Take me for a Ride. Even as the DIA’s future will be on display in Judge Rhodes’ courtroom today, the three U.S. automakers with historic ties to Michigan, including two who are previous beneficiaries of both federal bankruptcy protection and federal bailouts, are considering donating millions to the Detroit Institute of Art as part of a plan to protect the city-owned art collection while raising money for Detroit’s pensioners. General Motors Co., Ford Motor Co., and Chrysler Group LLC are contemplating donations of as much as $25 million or more, with a Ford Fund spokesperson adding: “We are having confidential discussions with the DIA and are considering the matter very carefully.” According to reports, the DIA approached the automakers a few weeks ago with a request that they donate up to $50 million.
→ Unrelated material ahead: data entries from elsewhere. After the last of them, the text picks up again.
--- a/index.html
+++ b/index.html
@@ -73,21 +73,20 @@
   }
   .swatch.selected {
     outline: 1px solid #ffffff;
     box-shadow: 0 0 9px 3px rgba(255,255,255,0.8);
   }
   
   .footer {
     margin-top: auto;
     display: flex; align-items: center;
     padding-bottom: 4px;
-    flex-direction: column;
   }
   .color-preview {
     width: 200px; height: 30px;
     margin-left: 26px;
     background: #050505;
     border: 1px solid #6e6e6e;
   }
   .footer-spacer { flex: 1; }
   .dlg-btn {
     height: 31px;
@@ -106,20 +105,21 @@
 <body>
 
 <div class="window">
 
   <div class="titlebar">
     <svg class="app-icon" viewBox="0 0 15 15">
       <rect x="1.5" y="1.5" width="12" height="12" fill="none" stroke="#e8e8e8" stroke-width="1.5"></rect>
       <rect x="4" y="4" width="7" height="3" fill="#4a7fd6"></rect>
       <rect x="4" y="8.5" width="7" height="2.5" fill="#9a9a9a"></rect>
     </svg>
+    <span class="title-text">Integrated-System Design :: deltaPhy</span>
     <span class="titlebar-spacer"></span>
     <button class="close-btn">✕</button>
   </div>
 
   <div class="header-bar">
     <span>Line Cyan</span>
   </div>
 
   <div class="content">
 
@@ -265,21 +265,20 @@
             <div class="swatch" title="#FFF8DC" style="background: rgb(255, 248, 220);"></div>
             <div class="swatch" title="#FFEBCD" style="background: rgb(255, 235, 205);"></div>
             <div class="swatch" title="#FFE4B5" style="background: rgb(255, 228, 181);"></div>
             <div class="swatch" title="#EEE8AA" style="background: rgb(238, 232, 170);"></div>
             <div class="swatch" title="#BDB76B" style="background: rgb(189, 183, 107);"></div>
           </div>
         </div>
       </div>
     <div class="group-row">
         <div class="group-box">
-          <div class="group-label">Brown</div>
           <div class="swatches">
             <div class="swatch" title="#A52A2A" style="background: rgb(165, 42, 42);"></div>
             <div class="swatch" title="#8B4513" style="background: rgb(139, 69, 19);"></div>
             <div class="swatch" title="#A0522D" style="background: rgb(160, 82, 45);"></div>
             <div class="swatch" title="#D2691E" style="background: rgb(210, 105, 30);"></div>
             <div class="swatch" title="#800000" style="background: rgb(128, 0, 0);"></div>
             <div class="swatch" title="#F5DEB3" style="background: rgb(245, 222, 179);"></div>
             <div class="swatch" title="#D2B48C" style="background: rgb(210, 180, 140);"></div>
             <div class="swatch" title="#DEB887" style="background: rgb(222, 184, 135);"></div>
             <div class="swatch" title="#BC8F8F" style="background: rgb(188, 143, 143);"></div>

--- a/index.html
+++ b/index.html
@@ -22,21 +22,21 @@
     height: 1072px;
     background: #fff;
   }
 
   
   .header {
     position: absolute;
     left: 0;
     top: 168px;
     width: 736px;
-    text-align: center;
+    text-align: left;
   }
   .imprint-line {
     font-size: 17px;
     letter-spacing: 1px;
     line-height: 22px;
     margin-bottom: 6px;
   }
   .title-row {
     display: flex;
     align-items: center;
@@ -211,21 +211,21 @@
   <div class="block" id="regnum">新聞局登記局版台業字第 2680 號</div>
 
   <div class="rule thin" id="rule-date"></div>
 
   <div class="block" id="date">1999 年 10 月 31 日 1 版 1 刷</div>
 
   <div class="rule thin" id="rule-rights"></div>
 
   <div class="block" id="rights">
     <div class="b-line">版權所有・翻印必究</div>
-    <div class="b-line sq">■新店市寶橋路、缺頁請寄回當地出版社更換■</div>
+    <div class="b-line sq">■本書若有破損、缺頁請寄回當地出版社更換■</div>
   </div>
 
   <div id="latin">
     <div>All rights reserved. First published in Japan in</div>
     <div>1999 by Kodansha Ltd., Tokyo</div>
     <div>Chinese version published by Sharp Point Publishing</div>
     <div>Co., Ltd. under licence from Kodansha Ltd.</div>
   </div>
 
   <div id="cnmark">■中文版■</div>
The museum has pledged to raise $100 million as part of a so-called grand bargain crafted by bankruptcy court mediators and state officials. The proposal calls for a group of private foundations to raise at least $366 million and the state to give $195 million, in addition to the DIA’s $100 million. All the contributions would go into the city’s two pension funds—albeit, some creditors, including holders of $1.4 billion of the city’s pension certificates of participation, have objected to the plan as discriminatory against non-labor creditors.
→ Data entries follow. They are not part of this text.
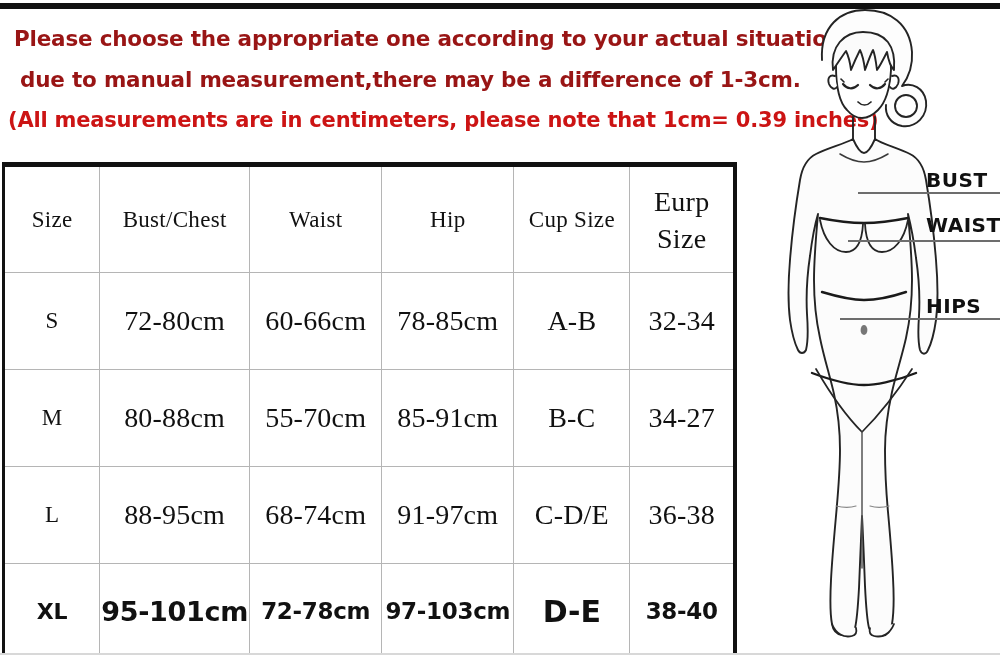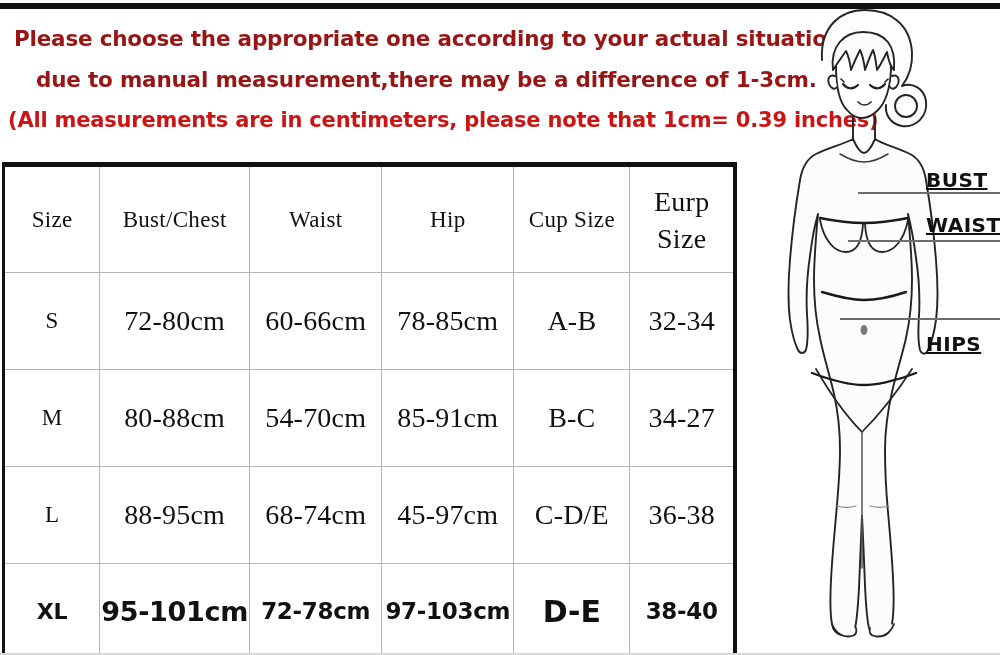--- a/index.html
+++ b/index.html
@@ -48,21 +48,21 @@
   }
   .notice-line {
     font-family: "DejaVu Sans", "Liberation Sans", sans-serif;
     font-weight: bold;
     font-size: 21.5px;
     letter-spacing: -0.2px;
     line-height: 41px;
     white-space: nowrap;
   }
   .notice-line.l1 { color: #991515; padding-left: 14px; }
-  .notice-line.l2 { color: #991515; padding-left: 36px; }
+  .notice-line.l2 { color: #991515; padding-left: 20px; }
   .notice-line.l3 { color: #cc1414; padding-left: 8px; font-size: 21px;}
 
   
   .size-table {
     position: absolute;
     left: 2px;
     top: 162px;
     width: 735px;
     border-collapse: collapse;
     table-layout: fixed;
@@ -137,25 +137,24 @@
     top: 0;
   }
   .fig-label {
     position: absolute;
     font-family: "DejaVu Sans", "Liberation Sans", sans-serif;
     font-weight: bold;
     font-size: 20px;
     color: #111;
     letter-spacing: 0.5px;
     white-space: nowrap;
-    text-decoration: underline;
   }
   .lbl-bust  { left: 186px; top: 160px; }
   .lbl-waist { left: 186px; top: 205px; }
-  .lbl-hips  { left: 186px; top: 286px; margin-top: 38px; }
+  .lbl-hips  { left: 186px; top: 286px; }
 
   .lead-line {
     position: absolute;
     height: 2px;
     background: #6d6d6d;
   }
   .lead-bust  { left: 118px; top: 184px; width: 142px; }
   .lead-waist { left: 108px; top: 232px; width: 152px; }
   .lead-hips  { left: 100px; top: 310px; width: 160px; }
 </style>
@@ -199,30 +198,30 @@
         <td class="cell sz">S</td>
         <td class="cell">72-80cm</td>
         <td class="cell">60-66cm</td>
         <td class="cell">78-85cm</td>
         <td class="cell">A-B</td>
         <td class="cell">32-34</td>
       </tr>
       <tr class="row-m">
         <td class="cell sz">M</td>
         <td class="cell">80-88cm</td>
-        <td class="cell">54-70cm</td>
+        <td class="cell">55-70cm</td>
         <td class="cell">85-91cm</td>
         <td class="cell">B-C</td>
         <td class="cell">34-27</td>
       </tr>
       <tr class="row-l">
         <td class="cell sz">L</td>
         <td class="cell">88-95cm</td>
         <td class="cell">68-74cm</td>
-        <td class="cell">45-97cm</td>
+        <td class="cell">91-97cm</td>
         <td class="cell">C-D/E</td>
         <td class="cell">36-38</td>
       </tr>
       <tr class="row-xl">
         <td class="cell sz">XL</td>
         <td class="cell big">95-101cm</td>
         <td class="cell small">72-78cm</td>
         <td class="cell small">97-103cm</td>
         <td class="cell cup">D-E</td>
         <td class="cell small">38-40</td>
A Blessing on Your House.  The nation’s two largest quasi-federal housing regulators, Fannie Mae and Freddie Mac, whose fate in Congress remains uncertain, have announced a pilot program, scheduled to commence in the Motor city next month, to keep families in their current homes through loan modifications, match distressed properties with non-profit organizations for resales, and assist in building demolition. Former Congressman and now new Federal Housing Finance Agency Director Mel Watt said borrowers who owe more than their home’s market value could see “deeper loan modifications” than currently available through a program for refinancing loans owned or guaranteed by Fannie Mae or Freddie Mac. According to an FHFA fact sheet, severely delinquent loans may be transferred to non-profits to find alternatives to foreclosure; non-profits could buy foreclosed properties or take them as donations. 28 percent of owner-occupied homes in the Motor City have mortgages in negative equity compared to 19 percent for the United States as a whole, according to Zillow. In response to the announcement, U.S. Rep. John Conyers (D-Mi.), the ranking member of the House Judiciary Committee, and whose District is in Detroit, responded by writing to Director Watt requesting that the twin agencies go further, urging a six-month moratorium on foreclosures of mortgages where borrowers had been current on their loan payments before Detroit started its bankruptcy proceedings last summer: “While FHFA actions including a short-term moratorium on foreclosures and longer-term loan modifications would not be a panacea, they would go a long way toward stabilizing the city’s housing market, which would, in turn, facilitate the rebuilding of the tax base, easing the city’s persistent cash flow problems.”  The potential quasi-federal housing assistance comes as Motor City Mayor Mike Duggan this week announced Detroit would increase the number of homes on its auction web site each week to 14 from five, after the first auction last week met strong demand. The houses in that auction, which were each abandoned for at least three years, fetched bids ranging from $30,000 to $42,100. Detroit is seeking to sell 400 vacant homes by the end of 2014, according to City Council President Brenda Jones.